I'm currently working on an ASP.NET 3.5 / IIS7 app for which I'm using WinHost as a temporary hosting environment. I'm having some dramas with what I believe are permissions issues and the ticketing process has just reached "you're on your own" stage.
Here's what I'm trying to do:
var dir = Server.MapPath("~/MyFolder/NewPath");
Directory.CreateDirectory(dir);
And here's the response I'm getting:
Access to the path 'E:\web\MyAccount\MyFolder\NewPath' is denied.
Description: An unhandled exception occurred during the execution of the current web request. Please review the stack trace for more information about the error and where it originated in the code.
Exception Details: System.UnauthorizedAccessException: Access to the path 'E:\web\MyAccount\MyFolder\NewPath' is denied.
The stack trace shows the CreateDirectory line failing. The app runs fine locally and the identity the app pool is running under has write access to the "MyFolder" path. In both environments, the trust level is set to "Full".
The guidance from WinHost is:
By default the asp.net user has full permissions to your site.
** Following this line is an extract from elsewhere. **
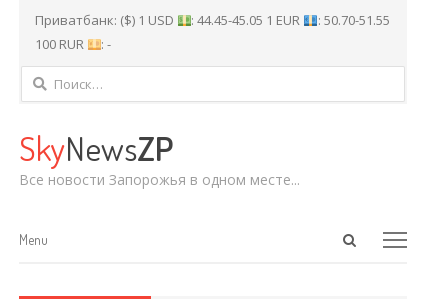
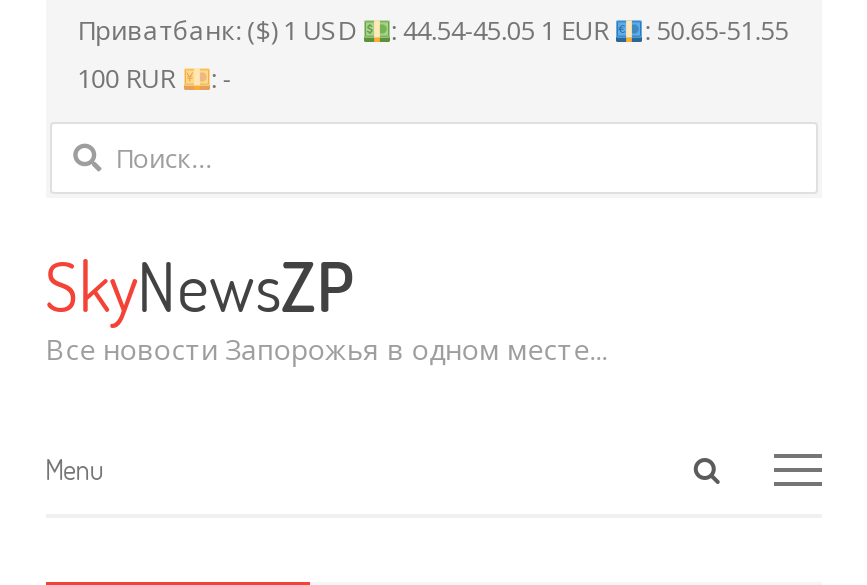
- : 44.45-45.05 1 EUR
+ : 44.54-45.05 1 EUR

- : 50.70-51.55
+ : 50.65-51.55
Looking further into it, WindowsIndentity.GetCurrent().Name returns "W02\aspnet_17884" which appears to be an account specific identity. My feeling is that this account does not have access to write to the file system of the app but when I prompted WinHost on this I received:
The problem you are running into is related to your application configuration.
and
What I'd recommend doing is registering and then posting your question in the DiscountASP.NET Community Forum
Which is obviously why the question is now on Stack Overflow :)
Can anyone suggestion any app level configuration changes? Is this more likely a permissions issue on the hosting site? Thanks.
Update: I've also put the question up on the WinHost forum.
And the answer is... web deploy broke it. Actually, the answer is strictly that the permissions simply weren't there (as expected), but the cause appears to be that web deploy somehow removed the write permissions. I can see this from the perspective of web deploy having the ability to publish ACLs, but why WinHost allows this to manipulate the permissions of the directory containing the website is beyond me.
Further info on my question (and WinHost's response), is on their forum under the thread No write access to file system.